WHAT TO PRODUCE.
Counting only lines of the listing below that hold the word "trow", give the total and nothing else.

PROVIDED MATERIAL.
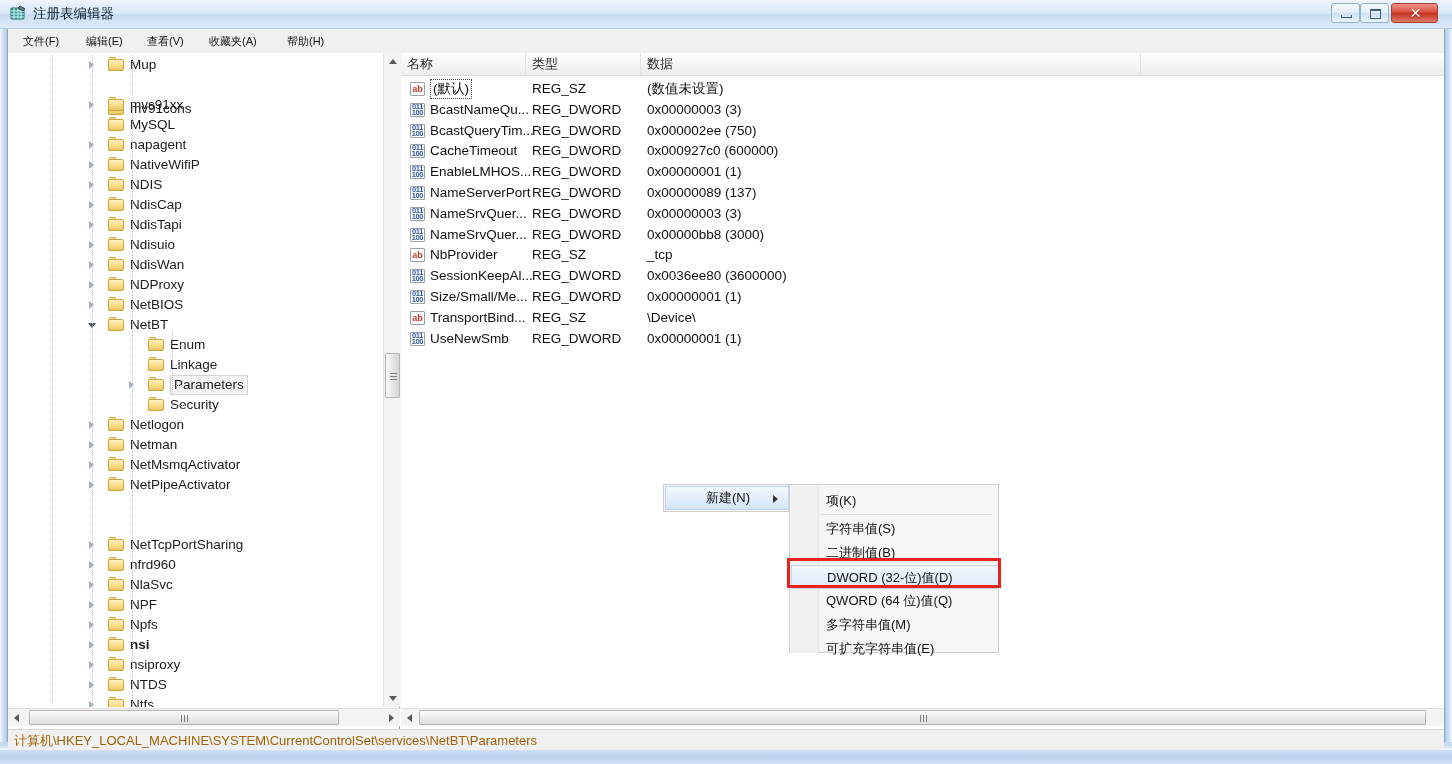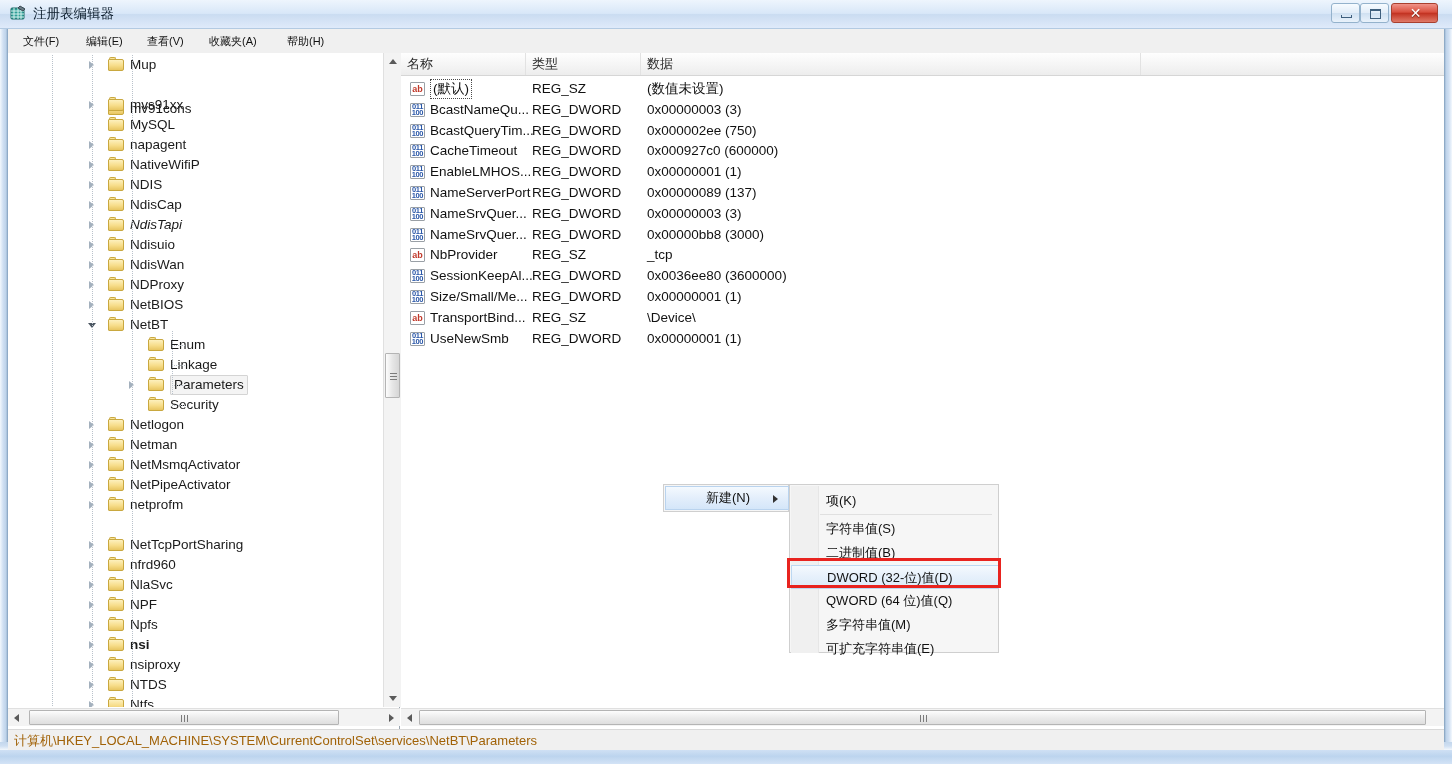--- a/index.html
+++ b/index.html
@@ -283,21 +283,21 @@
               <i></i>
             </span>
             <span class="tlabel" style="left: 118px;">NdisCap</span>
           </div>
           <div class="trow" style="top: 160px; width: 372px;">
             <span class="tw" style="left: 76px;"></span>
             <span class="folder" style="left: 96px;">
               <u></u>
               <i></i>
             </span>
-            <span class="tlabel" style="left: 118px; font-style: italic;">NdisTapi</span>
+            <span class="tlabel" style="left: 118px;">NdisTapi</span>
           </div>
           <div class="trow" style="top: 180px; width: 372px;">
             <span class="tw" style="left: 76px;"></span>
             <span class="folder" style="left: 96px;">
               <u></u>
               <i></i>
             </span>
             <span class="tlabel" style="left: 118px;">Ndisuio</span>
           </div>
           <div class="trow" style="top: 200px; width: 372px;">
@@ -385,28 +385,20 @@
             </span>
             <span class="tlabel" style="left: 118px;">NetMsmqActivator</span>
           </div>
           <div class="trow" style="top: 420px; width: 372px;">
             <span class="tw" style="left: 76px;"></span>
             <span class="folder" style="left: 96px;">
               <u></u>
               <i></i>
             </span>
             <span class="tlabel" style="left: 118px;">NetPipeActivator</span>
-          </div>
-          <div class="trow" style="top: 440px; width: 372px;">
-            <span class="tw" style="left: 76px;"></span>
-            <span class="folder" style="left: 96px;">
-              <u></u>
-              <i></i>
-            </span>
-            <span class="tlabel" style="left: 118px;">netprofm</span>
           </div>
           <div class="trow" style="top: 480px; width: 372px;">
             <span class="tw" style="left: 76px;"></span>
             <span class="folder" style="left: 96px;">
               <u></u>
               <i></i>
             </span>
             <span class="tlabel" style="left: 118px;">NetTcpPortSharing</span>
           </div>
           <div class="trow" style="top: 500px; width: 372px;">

RESPONSE BOX.
7